The thing here, of course, is that is progression – from EU Member State to third country – is unique. Plenty of third countries have become EU Member States but none have done it in reverse.

And those that have always been third countries have grown up with the EU rules as they have emerged and gradually toughened. As each step has been introduced, there have been implementation provisions, allowing trading partners to adjust, and for Member States to introduce the necessary administrative changes.

Never before has there been a situation where a country with a pre-existing high level of trade as suddenly had to go through all the procedures from scratch, starting in effect with a blank piece of paper.

Therein lies the point. At the moment, the UK is an EU Member State. At the stroke of midnight that brings us to exit day, we cease to exist as a Member State. In its place is created a brand new "third country" which at that time will not exist on any EU record. In practical terms, it will be as if an entirely new country had suddenly been dropped into the sea off Europe.

With this in mind, the legal way out is for the UK to negotiate a transitional deal, to carry over the existing provisions, giving us time to get the third country applications in, and to get the necessary approvals. And they are not necessarily going to be automatic. One hint of "deregulation", or a trade deal with the US, and we will probably have to go through the full procedure.

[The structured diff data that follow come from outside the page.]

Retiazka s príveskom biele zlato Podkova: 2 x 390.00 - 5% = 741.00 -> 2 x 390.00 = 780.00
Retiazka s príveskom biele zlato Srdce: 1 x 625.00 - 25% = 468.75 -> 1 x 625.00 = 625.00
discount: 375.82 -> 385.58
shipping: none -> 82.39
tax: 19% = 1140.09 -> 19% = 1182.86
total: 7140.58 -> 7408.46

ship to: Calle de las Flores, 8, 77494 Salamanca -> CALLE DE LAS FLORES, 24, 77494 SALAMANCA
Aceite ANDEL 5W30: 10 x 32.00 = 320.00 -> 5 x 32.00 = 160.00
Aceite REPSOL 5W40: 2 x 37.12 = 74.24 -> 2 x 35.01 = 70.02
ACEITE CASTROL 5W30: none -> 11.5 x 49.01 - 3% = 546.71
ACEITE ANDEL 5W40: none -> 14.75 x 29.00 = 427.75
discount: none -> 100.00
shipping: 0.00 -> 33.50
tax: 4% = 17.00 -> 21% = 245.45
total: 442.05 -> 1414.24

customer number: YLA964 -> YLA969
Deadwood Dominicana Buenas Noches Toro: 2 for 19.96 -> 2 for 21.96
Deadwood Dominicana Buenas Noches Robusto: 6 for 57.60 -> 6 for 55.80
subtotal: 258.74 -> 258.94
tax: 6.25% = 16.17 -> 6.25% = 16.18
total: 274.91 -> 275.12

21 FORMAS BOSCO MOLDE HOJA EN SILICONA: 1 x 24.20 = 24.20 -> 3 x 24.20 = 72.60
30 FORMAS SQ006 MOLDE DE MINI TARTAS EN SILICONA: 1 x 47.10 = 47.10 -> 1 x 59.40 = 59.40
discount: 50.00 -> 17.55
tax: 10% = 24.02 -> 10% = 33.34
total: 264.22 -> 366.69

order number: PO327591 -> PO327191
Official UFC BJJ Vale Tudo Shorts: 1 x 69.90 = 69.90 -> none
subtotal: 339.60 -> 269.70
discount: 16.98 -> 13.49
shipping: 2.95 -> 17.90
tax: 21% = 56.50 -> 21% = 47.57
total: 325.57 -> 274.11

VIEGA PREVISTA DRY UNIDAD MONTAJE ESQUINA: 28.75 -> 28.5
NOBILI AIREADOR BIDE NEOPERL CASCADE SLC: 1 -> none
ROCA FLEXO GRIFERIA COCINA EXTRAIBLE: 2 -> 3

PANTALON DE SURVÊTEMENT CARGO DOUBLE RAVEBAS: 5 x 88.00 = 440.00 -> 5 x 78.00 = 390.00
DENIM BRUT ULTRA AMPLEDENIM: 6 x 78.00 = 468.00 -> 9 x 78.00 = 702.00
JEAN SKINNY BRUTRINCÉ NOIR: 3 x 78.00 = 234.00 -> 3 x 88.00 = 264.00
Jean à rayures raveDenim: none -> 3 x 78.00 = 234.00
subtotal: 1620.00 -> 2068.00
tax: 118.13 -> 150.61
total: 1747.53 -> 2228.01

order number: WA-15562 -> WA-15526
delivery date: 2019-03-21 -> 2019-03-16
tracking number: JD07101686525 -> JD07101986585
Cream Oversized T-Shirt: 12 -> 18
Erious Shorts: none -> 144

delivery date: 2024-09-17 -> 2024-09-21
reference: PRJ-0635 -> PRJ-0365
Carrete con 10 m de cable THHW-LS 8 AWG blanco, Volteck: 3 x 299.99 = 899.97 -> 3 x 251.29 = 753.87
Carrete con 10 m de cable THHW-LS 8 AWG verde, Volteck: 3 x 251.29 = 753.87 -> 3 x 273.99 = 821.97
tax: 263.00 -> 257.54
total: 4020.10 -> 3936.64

Even then, a transitional deal is not going to get us round the problem of inadequate border inspection facilities. To cope with UK traffic will require a substantial upgrade in the infrastructure, with the investment of many millions of euros. And this money, initially, must come from the port authorities, who must gamble on the making the investment to keep traffic flowing.

Following that, it is for the national authorities to recruit and train the necessary staff, and to keep the operations functioning. But since no one at the moment has the first idea of what the post-Brexit demand will be, it is unlikely that we will see any time soon a commitment to providing the necessary facilities, to to staffing them when they are in place.

What is currently so bizarre though is the way that the makings of a crisis are being ignored. The Heidi Allen stance is a variation of "it'll be alright on the night" with a completely unrealistic expectation that the outstanding issues will be resolved.

At the very least, what we need from the UK is one of its promised "position papers" to set out what it believes will be the situation regarding food exports (and imports) post-Brexit, and then for the Commission to respond with its views of how it expects trade to be handled.

It is simply not good enough that so many uncertainties should prevail, with potentially devastating effects if we get it wrong. And clearly, if MPs are not up pushing the government to make this happen, we in turn need to be pushing our MPs – even if that sometimes feels as if we're rolling a bolder uphill.

Tory MPs, in particular, need to be made aware that, if the government does get this wrong and we see a collapse in food exports, and empty supermarket shelves following the resultant chaos, the electorate will not be in a forgiving mood.

The price of a botched Brexit could well be end of Tory governments for a generation, and even the break-up of the Conservative Party. And if they will not react to that, we will at least get some small satisfaction in the future by being able to say: "we told you so".